Lo studio ha anche rivelato che questo meccanismo di controllo è altamente adattabile. I ricercatori hanno estratto il segnale di "uso dello strumento" da una configurazione contenente tre strumenti specifici e lo hanno applicato a un set di strumenti completamente diverso, inclusi previsioni meteorologiche, consultazioni del mercato azionario e invio di email. Lo stesso segnale ha fatto sì che il modello utilizzasse questi nuovi strumenti con la stessa efficacia come se fosse stato addestrato specificamente per essi. Inoltre, questo metodo ha funzionato attraverso una vasta gamma di diverse architetture di modelli, dai modelli più piccoli e standard ai sistemi massicci e complessi utilizzati nell'industria. In ogni caso, il singolo segnale ha permesso ai ricercatori di regolare al rialzo o al ribasso il comportamento di chiamata degli strumenti senza rompere la capacità del modello di formare frasi corrette o di selezionare lo strumento appropriato una volta effettuata la chiamata.

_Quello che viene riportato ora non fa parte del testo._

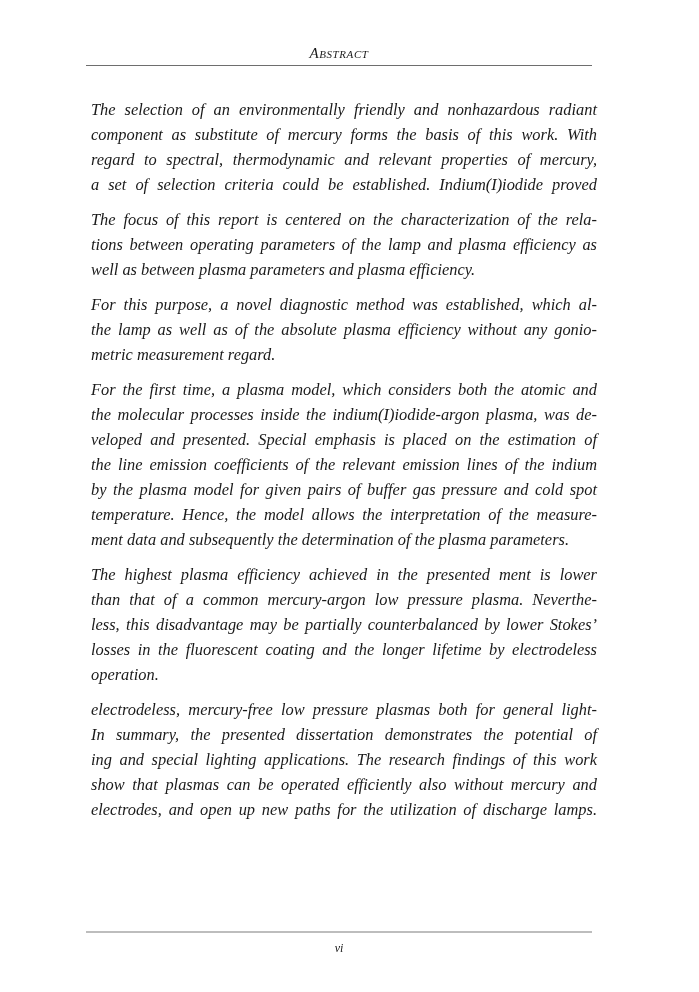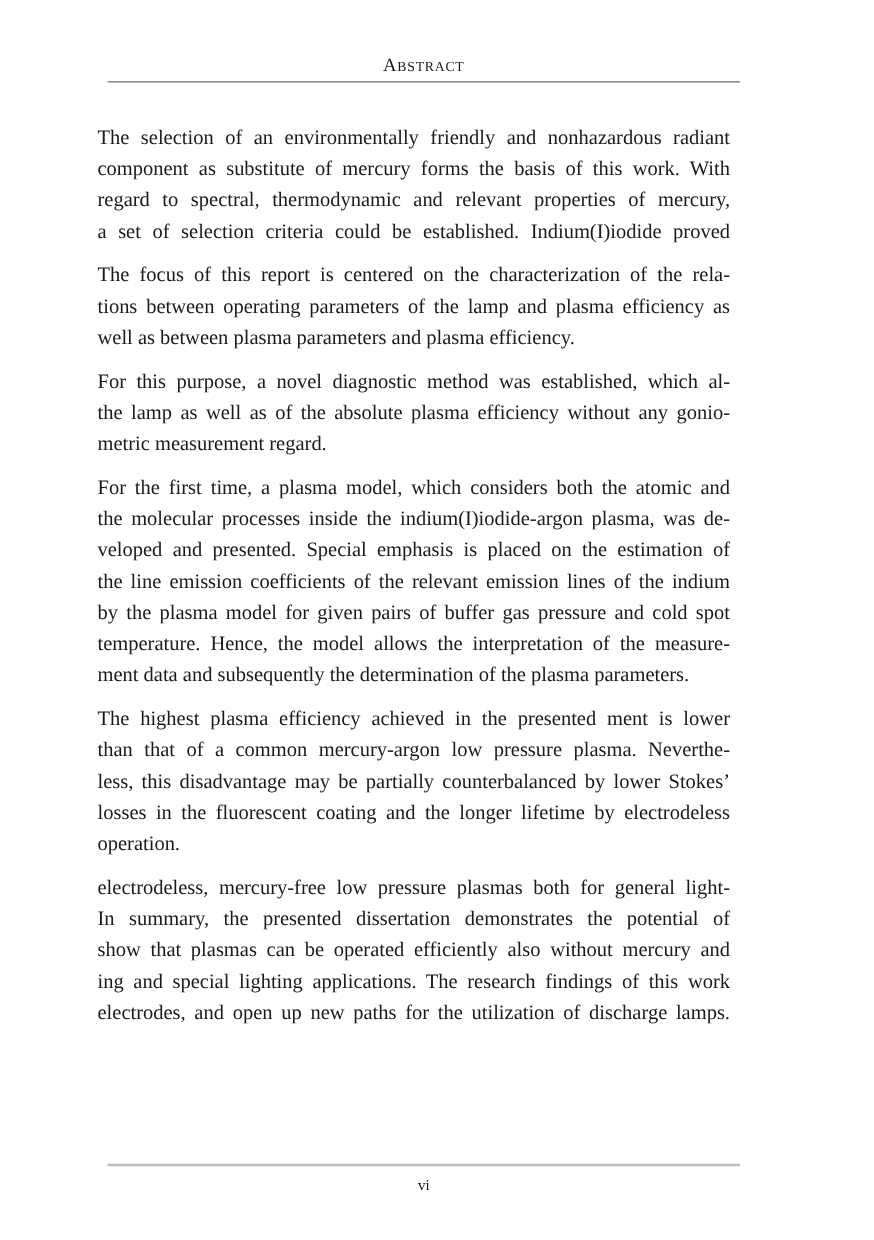--- a/index.html
+++ b/index.html
@@ -20,6 +20,7 @@
       left: 0; top: 0;
       width: 699px;
       height: 992px;
+      font-style: italic;
     }
     .running-head {
       position: absolute;

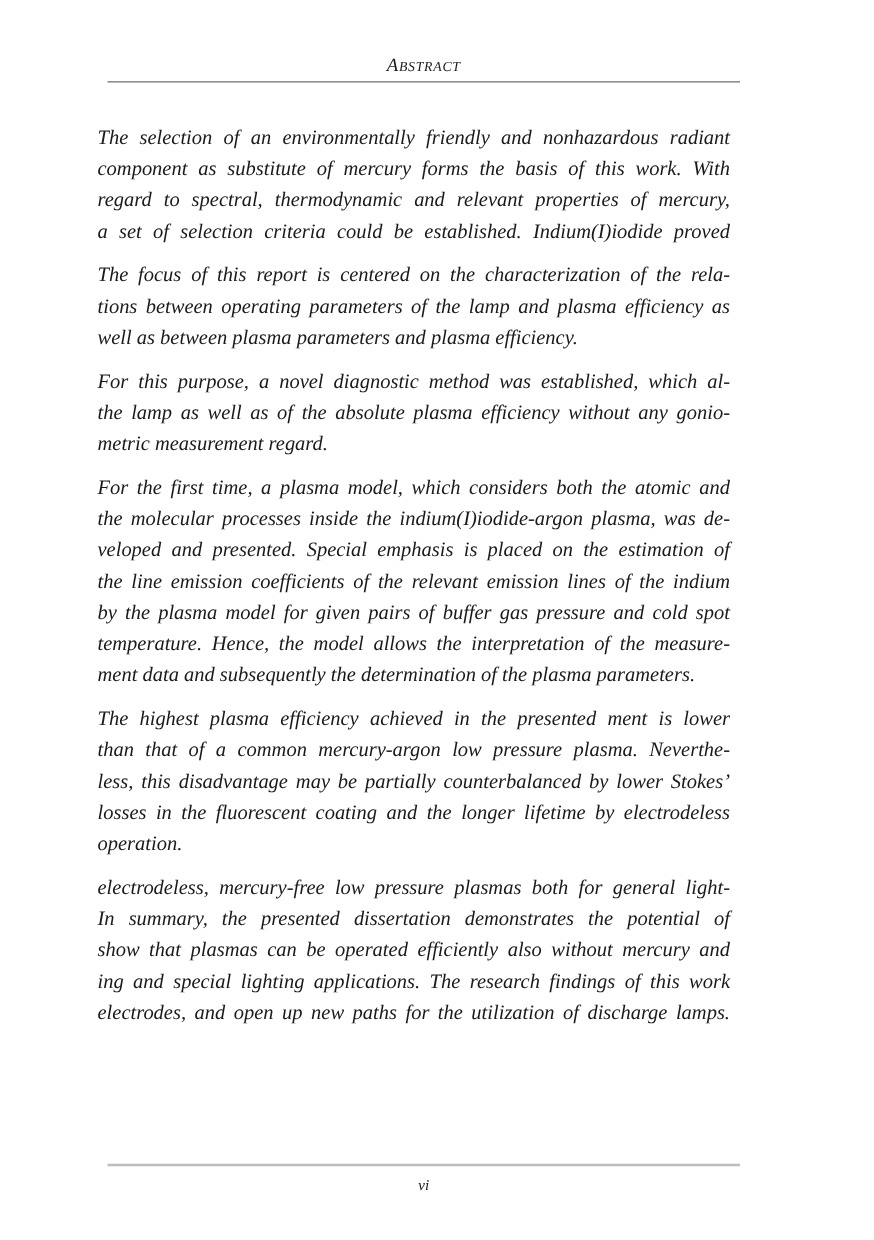--- a/index.html
+++ b/index.html
@@ -43,7 +43,7 @@
     }
     .body-text {
       position: absolute;
-      left: 78px;
+      left: 91px;
       top: 97px;
       width: 506px;
       font-size: 16.4px;

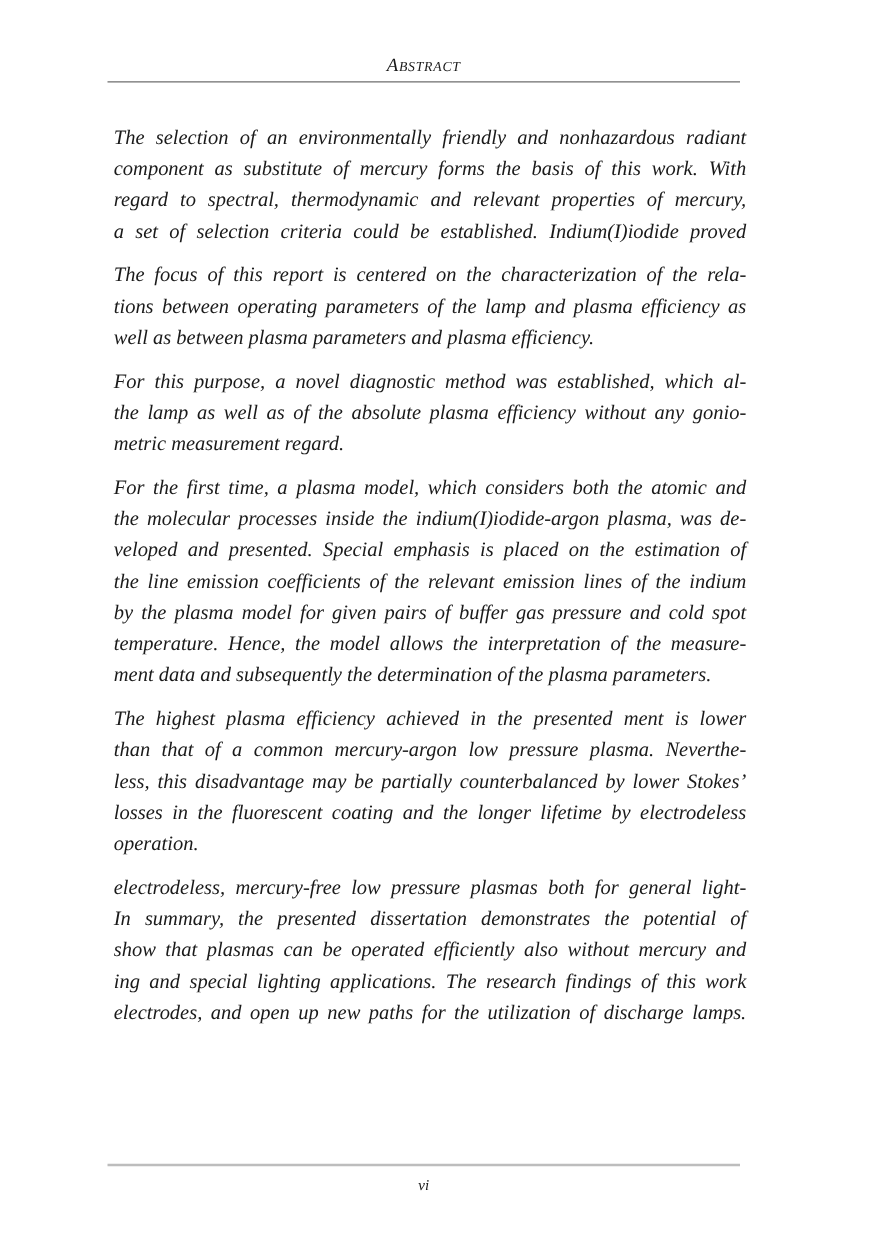--- a/index.html
+++ b/index.html
@@ -130,8 +130,8 @@
     <div class="para">
       <span class="line">electrodeless, mercury-free low pressure plasmas both for general light-</span>
       <span class="line">In summary, the presented dissertation demonstrates the potential of</span>
+      <span class="line">ing and special lighting applications.  The research findings of this work</span>
       <span class="line">show that plasmas can be operated efficiently also without mercury and</span>
-      <span class="line">ing and special lighting applications.  The research findings of this work</span>
       <span class="line">electrodes, and open up new paths for the utilization of discharge lamps.</span>
     </div>
   </div>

Quando i ricercatori hanno testato questo metodo in un ambiente live dove il modello poteva effettivamente eseguire ricerche sul web, i risultati sono stati impressionanti. Su un insieme di domande fattuali difficili, il modello non regolato rispondeva correttamente solo circa il 29 percento delle volte, spesso tirando a indovinare quando avrebbe dovuto cercare. Applicando il segnale di guida per incoraggiare l'uso degli strumenti, l'accuratezza è balzata al 56 percento, quasi raddoppiando le prestazioni del modello. Questo miglioramento è avvenuto con un costo gestibile, poiché il modello effettuava circa una chiamata di ricerca per domanda. I ricercatori sono stati in grado di tracciare un percorso chiaro tra il costo dell'uso degli strumenti e l'accuratezza delle risposte, dimostrando che gli operatori possono scegliere un equilibrio specifico adatto alle loro esigenze.

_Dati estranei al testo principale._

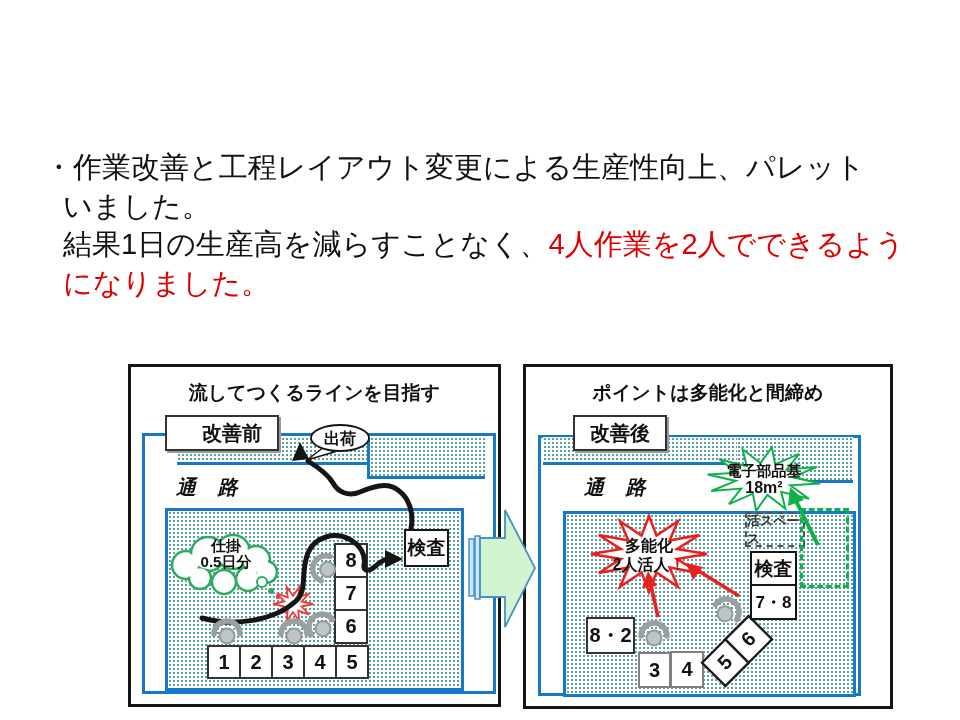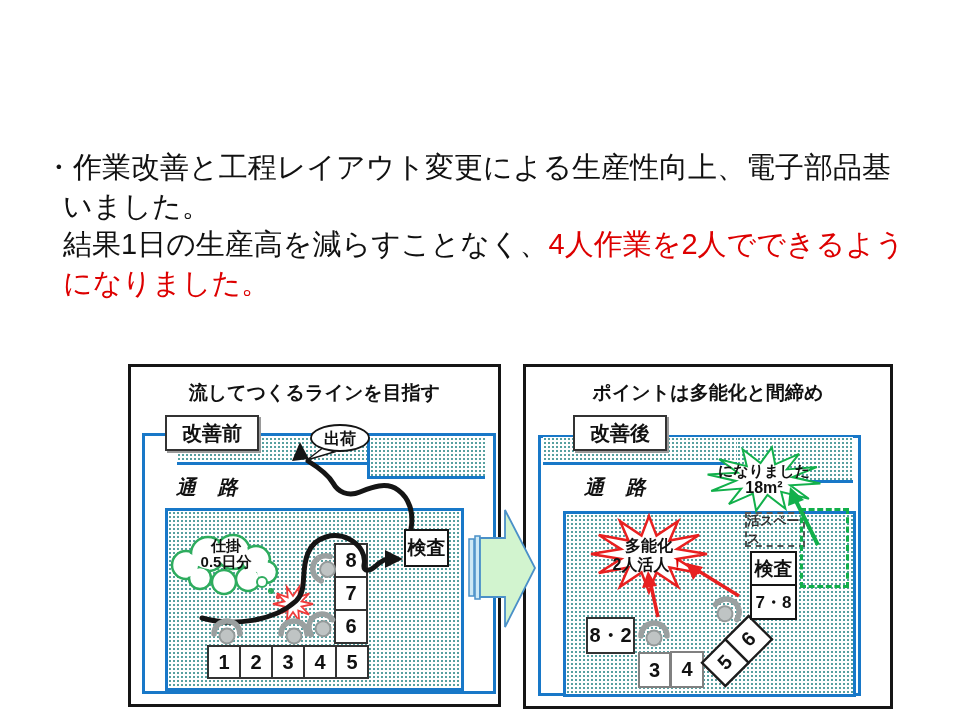--- a/index.html
+++ b/index.html
@@ -46,7 +46,7 @@
 
 
   <div id="bodytext" class="abs">
-    <div><span>・</span><span>作業改善と工程レイアウト変更による生産性向上、電子部品基</span></div>
+    <div><span>・</span><span>作業改善と工程レイアウト変更による生産性向上、パレット</span></div>
     <div class="ind">いました。</div>
     <div class="ind"><span>結果1日の生産高を減らすことなく、</span><span class="redtxt">4人作業を2人でできるよう</span></div>
     <div class="ind redtxt">になりました。</div>

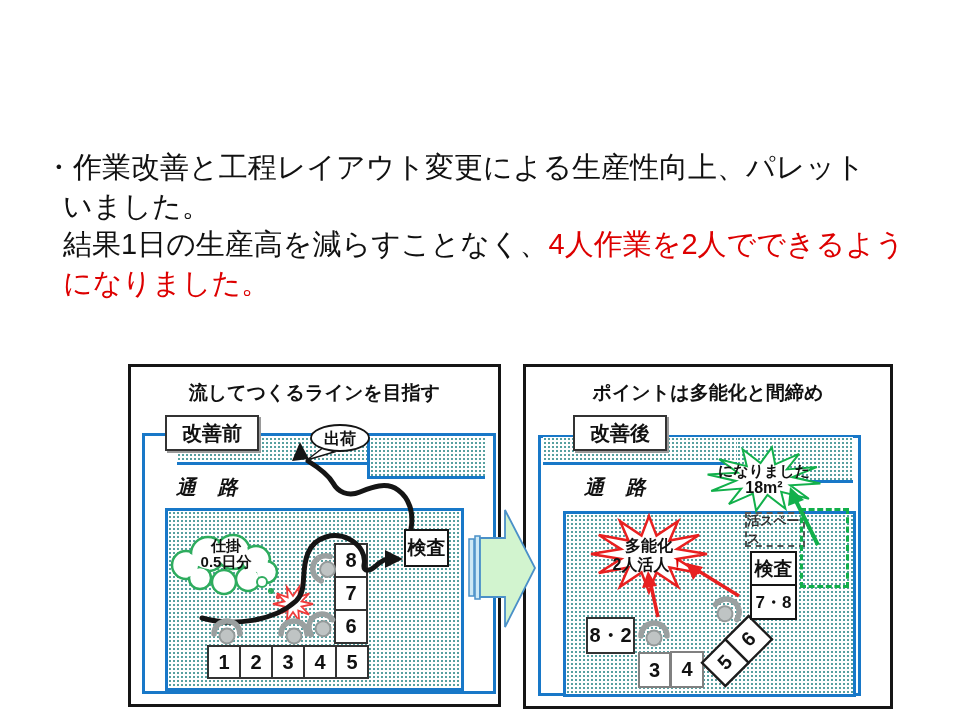--- a/index.html
+++ b/index.html
@@ -59,7 +59,7 @@
     <div class="abs dotted" style="left:236px;top:70px;width:118px;height:42px;border-bottom:3px solid #1878c8;border-left:3px solid #1878c8;box-sizing:border-box;"></div>
     <div class="abs aisle" style="left:45px;top:107px;">通 路</div>
     <div class="abs dotted bluebox" style="left:34px;top:141px;width:293px;height:177px;"></div>
-    <div class="abs labelbox" style="left:34px;top:48px;width:90px;height:32px;">改善前</div>
+    <div class="abs labelbox" style="left:34px;top:48px;width:90px;height:32px;padding-left:20px;">改善前</div>
     <div class="abs kensa" style="left:273px;top:162px;width:45px;height:38px;">検査</div>
 
     <div class="abs" style="left:203px;top:178px;z-index:3;">

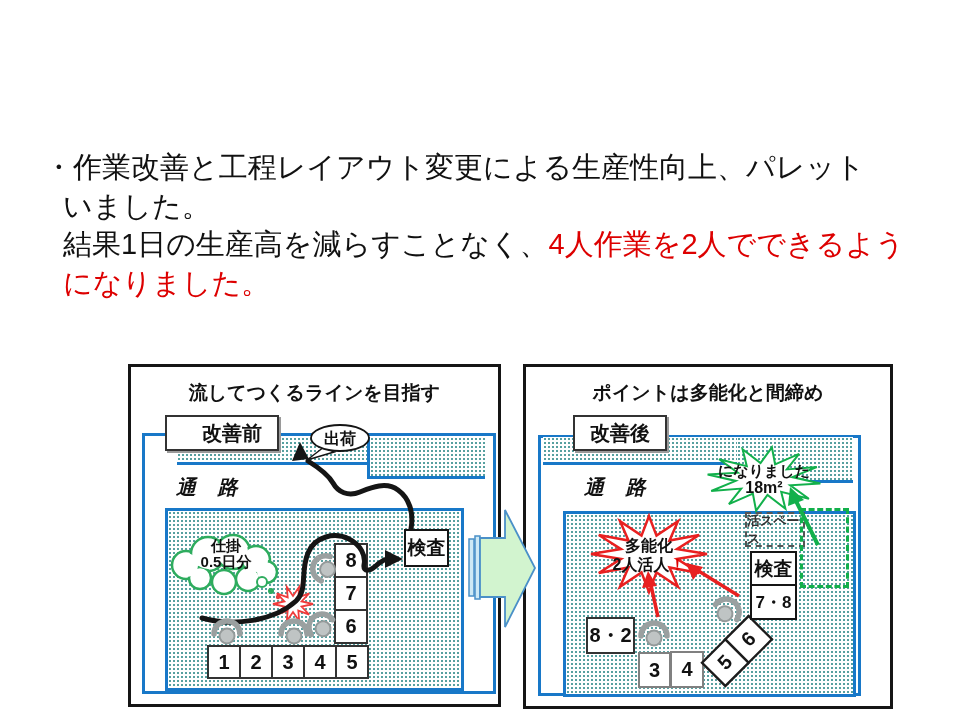--- a/index.html
+++ b/index.html
@@ -192,7 +192,7 @@
       <polygon points="264,120 262,139 278,133" fill="#12b04b"></polygon>
     </svg>
     <div id="greenstar-label" class="abs overlabel">
-      <div>になりました</div>
+      <div>電子部品基</div>
       <div style="font-size:16px;">18m²</div>
     </div>
     <div id="redstar-label" class="abs overlabel">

Questo lavoro sfida l'assunto che controllare il comportamento di un'IA richieda un pesante riaddestramento o un complesso prompt engineering. Dimostra che un processo decisionale critico — sapere quando ricorrere a un aiuto esterno — è codificato in una direzione semplice e lineare all'interno dello stato interno del modello. Trovando e regolando questa direzione, i ricercatori possono rendere gli agenti IA più affidabili ed efficienti senza cambiare il loro addestramento fondamentale. Il metodo offre un modo leggero per sintonizzare il costo e l'accuratezza dei sistemi di IA, garantendo che utilizzino i loro strumenti solo quando necessario ed evitino le insidie sia della dipendenza eccessiva che del pericoloso tirare a indovinare. Sebbene la tecnica non risolva gli errori nel modo in cui uno strumento viene eseguito, fornisce una nuova e potente leva per gestire la scelta più basilare e costosa che un agente IA compie: se agire da solo o cercare aiuto.